Your objective: Your output should repeat each record below with no differences.

Data provided:
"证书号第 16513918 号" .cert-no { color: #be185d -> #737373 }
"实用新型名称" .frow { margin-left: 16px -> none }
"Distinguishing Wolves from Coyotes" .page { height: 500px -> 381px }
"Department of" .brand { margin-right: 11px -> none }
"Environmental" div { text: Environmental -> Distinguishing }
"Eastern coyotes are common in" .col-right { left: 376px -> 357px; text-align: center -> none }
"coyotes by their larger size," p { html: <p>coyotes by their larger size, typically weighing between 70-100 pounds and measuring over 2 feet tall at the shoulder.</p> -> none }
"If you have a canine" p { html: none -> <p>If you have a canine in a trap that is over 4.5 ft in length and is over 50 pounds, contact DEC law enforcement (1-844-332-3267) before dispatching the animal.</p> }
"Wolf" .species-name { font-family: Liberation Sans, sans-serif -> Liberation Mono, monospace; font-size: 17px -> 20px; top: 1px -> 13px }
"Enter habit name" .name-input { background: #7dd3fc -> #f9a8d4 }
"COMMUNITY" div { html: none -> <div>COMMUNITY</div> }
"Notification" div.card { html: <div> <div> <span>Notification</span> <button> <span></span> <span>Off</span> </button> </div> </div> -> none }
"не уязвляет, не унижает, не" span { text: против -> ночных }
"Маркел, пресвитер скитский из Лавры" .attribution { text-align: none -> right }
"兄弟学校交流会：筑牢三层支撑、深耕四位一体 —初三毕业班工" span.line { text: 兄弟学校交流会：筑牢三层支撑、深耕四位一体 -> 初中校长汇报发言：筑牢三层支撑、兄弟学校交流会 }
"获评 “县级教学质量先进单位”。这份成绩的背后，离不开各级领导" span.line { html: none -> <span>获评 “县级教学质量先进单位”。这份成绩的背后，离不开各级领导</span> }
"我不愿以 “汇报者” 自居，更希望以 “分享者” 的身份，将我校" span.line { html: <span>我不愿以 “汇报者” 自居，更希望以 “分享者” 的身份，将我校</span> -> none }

Completed exercise:
"证书号第 16513918 号" .cert-no { color: #be185d -> #737373 }
"实用新型名称" .frow { margin-left: 16px -> none }
"Distinguishing Wolves from Coyotes" .page { height: 500px -> 381px }
"Department of" .brand { margin-right: 11px -> none }
"Environmental" div { text: Environmental -> Distinguishing }
"Eastern coyotes are common in" .col-right { left: 376px -> 357px; text-align: center -> none }
"coyotes by their larger size," p { html: <p>coyotes by their larger size, typically weighing between 70-100 pounds and measuring over 2 feet tall at the shoulder.</p> -> none }
"If you have a canine" p { html: none -> <p>If you have a canine in a trap that is over 4.5 ft in length and is over 50 pounds, contact DEC law enforcement (1-844-332-3267) before dispatching the animal.</p> }
"Wolf" .species-name { font-family: Liberation Sans, sans-serif -> Liberation Mono, monospace; font-size: 17px -> 20px; top: 1px -> 13px }
"Enter habit name" .name-input { background: #7dd3fc -> #f9a8d4 }
"COMMUNITY" div { html: none -> <div>COMMUNITY</div> }
"Notification" div.card { html: <div> <div> <span>Notification</span> <button> <span></span> <span>Off</span> </button> </div> </div> -> none }
"не уязвляет, не унижает, не" span { text: против -> ночных }
"Маркел, пресвитер скитский из Лавры" .attribution { text-align: none -> right }
"兄弟学校交流会：筑牢三层支撑、深耕四位一体 —初三毕业班工" span.line { text: 兄弟学校交流会：筑牢三层支撑、深耕四位一体 -> 初中校长汇报发言：筑牢三层支撑、兄弟学校交流会 }
"获评 “县级教学质量先进单位”。这份成绩的背后，离不开各级领导" span.line { html: none -> <span>获评 “县级教学质量先进单位”。这份成绩的背后，离不开各级领导</span> }
"我不愿以 “汇报者” 自居，更希望以 “分享者” 的身份，将我校" span.line { html: <span>我不愿以 “汇报者” 自居，更希望以 “分享者” 的身份，将我校</span> -> none }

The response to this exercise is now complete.